# Front-end code change data
------------------------
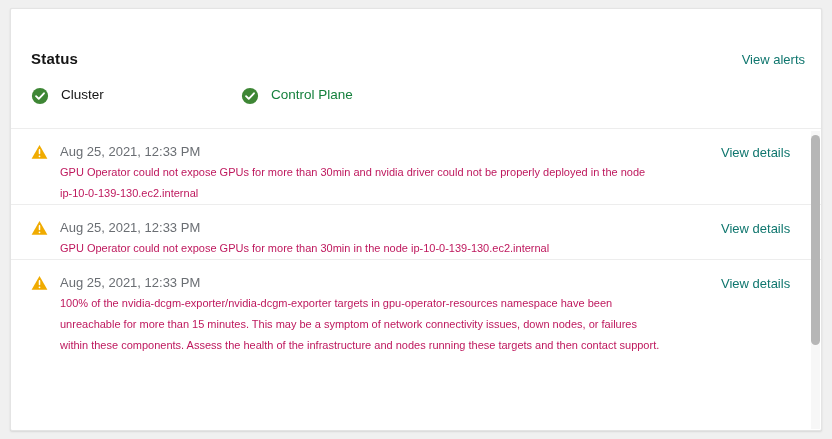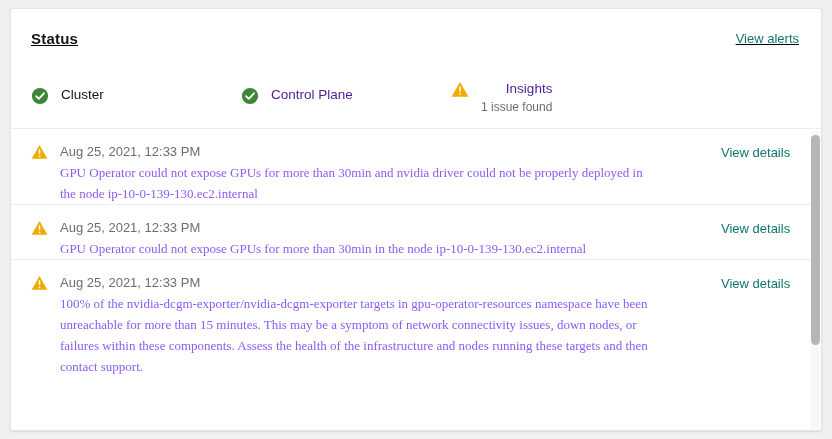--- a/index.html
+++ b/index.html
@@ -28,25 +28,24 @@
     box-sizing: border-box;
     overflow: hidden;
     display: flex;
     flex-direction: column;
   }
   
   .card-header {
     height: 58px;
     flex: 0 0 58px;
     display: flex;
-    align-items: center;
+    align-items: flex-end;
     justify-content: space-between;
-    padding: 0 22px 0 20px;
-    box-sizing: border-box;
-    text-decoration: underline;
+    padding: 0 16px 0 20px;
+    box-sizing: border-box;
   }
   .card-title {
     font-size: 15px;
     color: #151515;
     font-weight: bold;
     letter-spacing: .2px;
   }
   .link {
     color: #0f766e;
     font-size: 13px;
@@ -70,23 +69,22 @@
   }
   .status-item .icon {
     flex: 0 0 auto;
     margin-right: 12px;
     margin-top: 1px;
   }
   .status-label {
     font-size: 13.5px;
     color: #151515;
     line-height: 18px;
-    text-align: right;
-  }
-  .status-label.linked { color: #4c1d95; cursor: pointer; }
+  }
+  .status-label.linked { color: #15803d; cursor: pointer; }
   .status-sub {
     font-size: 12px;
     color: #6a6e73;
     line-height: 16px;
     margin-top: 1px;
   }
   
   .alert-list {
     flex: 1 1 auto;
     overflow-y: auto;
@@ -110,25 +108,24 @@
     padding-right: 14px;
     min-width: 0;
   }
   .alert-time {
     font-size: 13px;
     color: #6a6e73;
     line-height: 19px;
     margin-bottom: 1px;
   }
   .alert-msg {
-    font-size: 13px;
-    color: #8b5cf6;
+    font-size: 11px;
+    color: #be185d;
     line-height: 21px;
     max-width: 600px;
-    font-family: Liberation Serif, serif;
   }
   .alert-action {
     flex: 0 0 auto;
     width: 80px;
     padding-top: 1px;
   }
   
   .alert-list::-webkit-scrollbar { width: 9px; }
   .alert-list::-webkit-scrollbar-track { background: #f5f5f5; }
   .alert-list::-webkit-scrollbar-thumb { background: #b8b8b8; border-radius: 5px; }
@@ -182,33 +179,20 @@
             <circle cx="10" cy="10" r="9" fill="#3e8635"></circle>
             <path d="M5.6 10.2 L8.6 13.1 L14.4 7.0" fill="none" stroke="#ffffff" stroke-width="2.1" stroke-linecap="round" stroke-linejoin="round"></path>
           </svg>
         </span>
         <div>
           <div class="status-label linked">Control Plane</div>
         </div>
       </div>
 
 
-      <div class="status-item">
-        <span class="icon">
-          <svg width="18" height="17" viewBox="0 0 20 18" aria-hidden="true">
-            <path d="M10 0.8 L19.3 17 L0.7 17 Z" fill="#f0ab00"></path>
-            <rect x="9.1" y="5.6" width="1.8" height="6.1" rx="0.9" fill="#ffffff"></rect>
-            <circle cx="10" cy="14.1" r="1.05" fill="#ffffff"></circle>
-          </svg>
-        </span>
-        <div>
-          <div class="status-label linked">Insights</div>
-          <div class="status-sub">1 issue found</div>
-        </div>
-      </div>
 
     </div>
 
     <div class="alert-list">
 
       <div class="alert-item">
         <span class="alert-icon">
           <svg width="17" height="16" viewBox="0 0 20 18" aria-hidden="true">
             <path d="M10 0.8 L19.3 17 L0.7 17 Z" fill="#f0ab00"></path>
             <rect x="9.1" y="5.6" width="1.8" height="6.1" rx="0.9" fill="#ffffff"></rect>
------------------------
# Task directions
All entries above are to be set down word for word, and the pictures are to be left out.

# Output of the exercise
--- a/index.html
+++ b/index.html
@@ -28,25 +28,24 @@
     box-sizing: border-box;
     overflow: hidden;
     display: flex;
     flex-direction: column;
   }
   
   .card-header {
     height: 58px;
     flex: 0 0 58px;
     display: flex;
-    align-items: center;
+    align-items: flex-end;
     justify-content: space-between;
-    padding: 0 22px 0 20px;
-    box-sizing: border-box;
-    text-decoration: underline;
+    padding: 0 16px 0 20px;
+    box-sizing: border-box;
   }
   .card-title {
     font-size: 15px;
     color: #151515;
     font-weight: bold;
     letter-spacing: .2px;
   }
   .link {
     color: #0f766e;
     font-size: 13px;
@@ -70,23 +69,22 @@
   }
   .status-item .icon {
     flex: 0 0 auto;
     margin-right: 12px;
     margin-top: 1px;
   }
   .status-label {
     font-size: 13.5px;
     color: #151515;
     line-height: 18px;
-    text-align: right;
-  }
-  .status-label.linked { color: #4c1d95; cursor: pointer; }
+  }
+  .status-label.linked { color: #15803d; cursor: pointer; }
   .status-sub {
     font-size: 12px;
     color: #6a6e73;
     line-height: 16px;
     margin-top: 1px;
   }
   
   .alert-list {
     flex: 1 1 auto;
     overflow-y: auto;
@@ -110,25 +108,24 @@
     padding-right: 14px;
     min-width: 0;
   }
   .alert-time {
     font-size: 13px;
     color: #6a6e73;
     line-height: 19px;
     margin-bottom: 1px;
   }
   .alert-msg {
-    font-size: 13px;
-    color: #8b5cf6;
+    font-size: 11px;
+    color: #be185d;
     line-height: 21px;
     max-width: 600px;
-    font-family: Liberation Serif, serif;
   }
   .alert-action {
     flex: 0 0 auto;
     width: 80px;
     padding-top: 1px;
   }
   
   .alert-list::-webkit-scrollbar { width: 9px; }
   .alert-list::-webkit-scrollbar-track { background: #f5f5f5; }
   .alert-list::-webkit-scrollbar-thumb { background: #b8b8b8; border-radius: 5px; }
@@ -182,33 +179,20 @@
             <circle cx="10" cy="10" r="9" fill="#3e8635"></circle>
             <path d="M5.6 10.2 L8.6 13.1 L14.4 7.0" fill="none" stroke="#ffffff" stroke-width="2.1" stroke-linecap="round" stroke-linejoin="round"></path>
           </svg>
         </span>
         <div>
           <div class="status-label linked">Control Plane</div>
         </div>
       </div>
 
 
-      <div class="status-item">
-        <span class="icon">
-          <svg width="18" height="17" viewBox="0 0 20 18" aria-hidden="true">
-            <path d="M10 0.8 L19.3 17 L0.7 17 Z" fill="#f0ab00"></path>
-            <rect x="9.1" y="5.6" width="1.8" height="6.1" rx="0.9" fill="#ffffff"></rect>
-            <circle cx="10" cy="14.1" r="1.05" fill="#ffffff"></circle>
-          </svg>
-        </span>
-        <div>
-          <div class="status-label linked">Insights</div>
-          <div class="status-sub">1 issue found</div>
-        </div>
-      </div>
 
     </div>
 
     <div class="alert-list">
 
       <div class="alert-item">
         <span class="alert-icon">
           <svg width="17" height="16" viewBox="0 0 20 18" aria-hidden="true">
             <path d="M10 0.8 L19.3 17 L0.7 17 Z" fill="#f0ab00"></path>
             <rect x="9.1" y="5.6" width="1.8" height="6.1" rx="0.9" fill="#ffffff"></rect>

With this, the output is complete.